Mesmo com este entusiasmo e curiosidade, não foi sem receio que comprei o bilhete – temia que fosse ou um texto poeirento, pesado, incompreensível envolto num cenário nebuloso, com actores de máscaras, ou uma tentativa excessivamente forçada para actualizar a peça para um português descuidado que desvirtuasse o texto ou que ridicularizasse a história.
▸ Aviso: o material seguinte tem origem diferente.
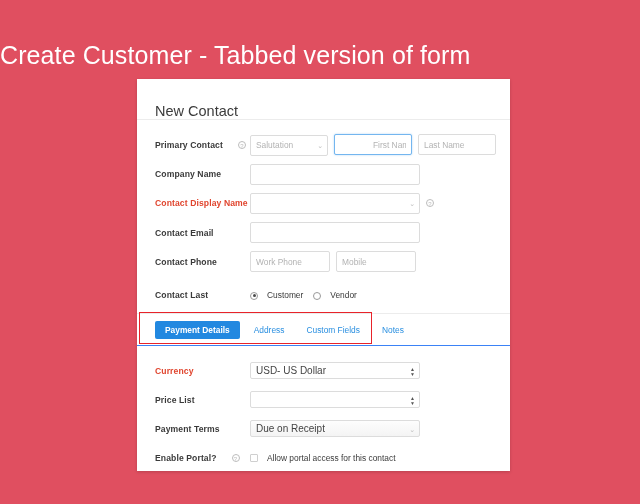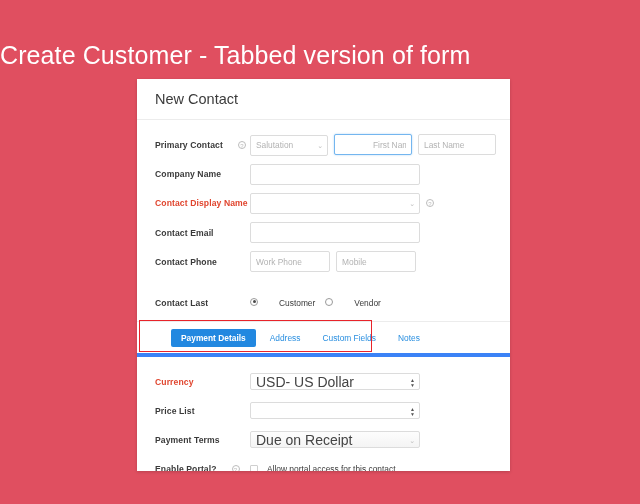--- a/index.html
+++ b/index.html
@@ -39,7 +39,7 @@
     height: 41px;
     border-bottom: 1px solid #ececec;
     display: flex;
-    align-items: center;
+    align-items: flex-end;
     padding-left: 18px;
     box-sizing: border-box;
   }

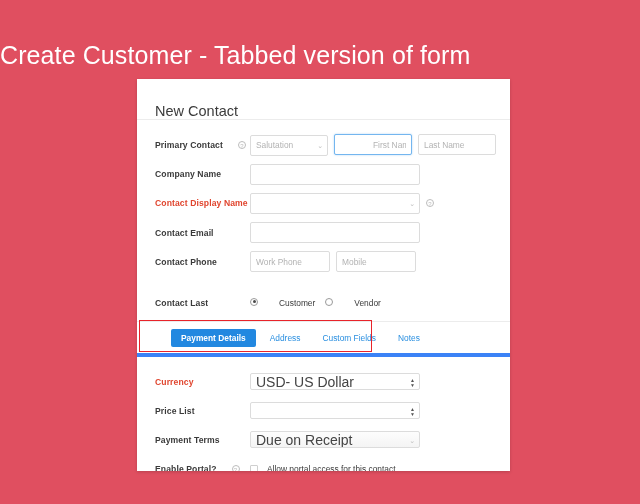--- a/index.html
+++ b/index.html
@@ -57,7 +57,7 @@
     margin-bottom: 8px;
     min-height: 21px;
   }
-  .row.tight { margin-bottom: 20px; }
+  .row.tight { margin-bottom: 12px; }
   .label {
     width: 95px;
     flex: 0 0 95px;

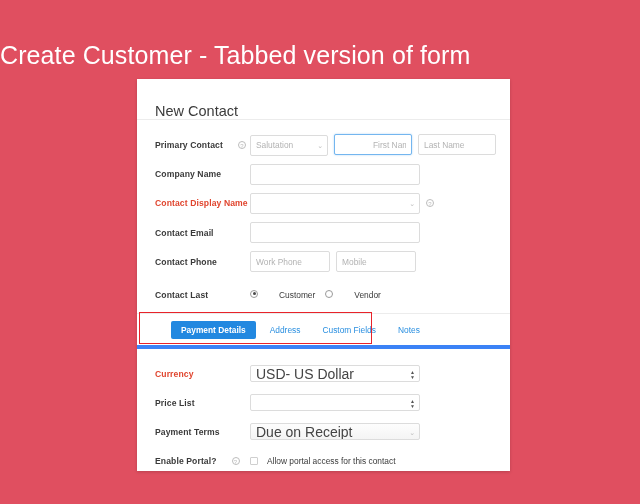--- a/index.html
+++ b/index.html
@@ -168,7 +168,7 @@
     font-size: 8.4px;
     color: #3a3a3a;
   }
-  .radio-item { display: flex; align-items: flex-start; gap: 21px; cursor: pointer; }
+  .radio-item { display: flex; align-items: flex-end; gap: 9px; cursor: pointer; }
   .radio {
     width: 8px; height: 8px;
     border-radius: 50%;

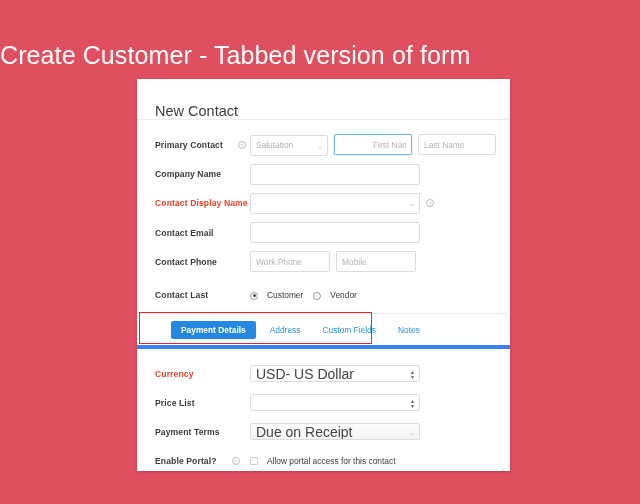--- a/index.html
+++ b/index.html
@@ -199,9 +199,8 @@
     position: relative;
     margin: 6px -18px 0 -18px;
     border-top: 1px solid #ececec;
-    border-bottom: 4px solid #3b82f6;
+    border-bottom: 1px solid #3b82f6;
     height: 31px;
-    padding-left: 16px;
   }
   .tabs {
     display: flex;

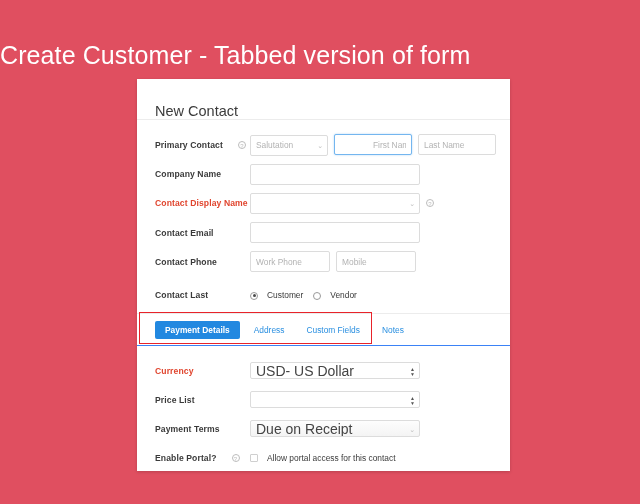--- a/index.html
+++ b/index.html
@@ -146,7 +146,7 @@
   .sel-text {
     height: 17px;
     line-height: 16px;
-    font-size: 14px;
+    font-size: 10px;
     color: #444;
     padding: 0 16px 0 5px;
     box-sizing: border-box;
Fotografia de Filipe Ferreira

Felizmente, Antígona cumpre sem hesitação o desafio a que se propôe – trazer o texto de Sófocles praticamente inalterado, ganhando liberdade no cenário, no guarda-roupa, na dança, na música, para fazer encaixar a peça perfeitamente em 2019. De facto, o que nos aproxima do palco sem cair no fosso da distância do tempo são, sem dúvida, os ténis brancos volumosos, o street wear e o street dance anacrónicos, ou a guitarra elétrica a fazer vibrar rock dançante. Esta música intensa soando entre um carrinho de whiskey e sofás de pele, enquanto um ditador de fato se impõe de cabeça erguida, leva-nos a universos tão actuais quanto Peaky Blinders. Também a instalação de vídeo no palco nos prende ao presente, prolongando o cenário para além das paredes e permitindo-nos ver aquilo que nunca poderíamos ou deveríamos testemunhar. Até o jogo de luzes traz um novo brilho à obra, causando literalmente mistério, temor e desconcerto na cena febril da premonição do adivinho.
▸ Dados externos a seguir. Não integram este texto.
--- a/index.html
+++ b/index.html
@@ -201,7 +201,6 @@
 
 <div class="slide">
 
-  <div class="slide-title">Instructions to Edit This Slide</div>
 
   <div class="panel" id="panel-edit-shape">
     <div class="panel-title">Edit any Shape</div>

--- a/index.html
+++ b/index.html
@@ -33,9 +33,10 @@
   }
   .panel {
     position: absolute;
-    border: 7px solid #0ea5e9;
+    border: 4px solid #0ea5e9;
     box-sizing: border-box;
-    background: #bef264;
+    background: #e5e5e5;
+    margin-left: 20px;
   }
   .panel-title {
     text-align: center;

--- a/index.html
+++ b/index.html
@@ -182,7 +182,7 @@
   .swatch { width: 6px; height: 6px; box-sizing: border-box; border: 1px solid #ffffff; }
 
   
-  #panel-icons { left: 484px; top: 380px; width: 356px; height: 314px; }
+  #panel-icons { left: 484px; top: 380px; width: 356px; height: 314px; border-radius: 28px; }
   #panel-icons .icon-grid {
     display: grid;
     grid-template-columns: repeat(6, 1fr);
Fotografia de Filipe Ferreira

Mas nada disto se tornaria possível sem um choque frontal e fatal com as palavras originais da Grécia Antiga. O texto, verdadeiramente intemporal, versa sobre problemas tão antigos quanto recentes, e o que mais resta deste espetáculo é a incredulidade da pertinência das temáticas iluminadas por Sófocles – os perigos da tirania, a violação dos direitos humanos, a força dos princípios morais, o valor dos costumes culturais, a corrupção embrenhada na política, os confrontos pai-filho e velho-novo, a mulher sempre menor que o homem e a agonia do fim da vida. Para conversar sobre tudo isto, vamos identificando durante a peça as personagens que são o arquétipo e a génese do que fomos conhecendo a vida toda, nos livros, nos filmes, nas séries. São elas que nos fazem sentir quase fisicamente o que a Arte nos tem contado durante estes dois mil e quatrocentos anos, através de interpretações magníficas e comoventes de raiva, desespero, indignação, culpa, paixão, ansiedade, frustração e coragem, que fazem jus ao peso e gravidade da obra. É surpreendente e simultaneamente sinistro que a história e a História sejam sempre as mesmas. Facilmente reconhecemos quem é hoje o ditador Creonte, a injustiçada Antígona ou a impotente Ismena.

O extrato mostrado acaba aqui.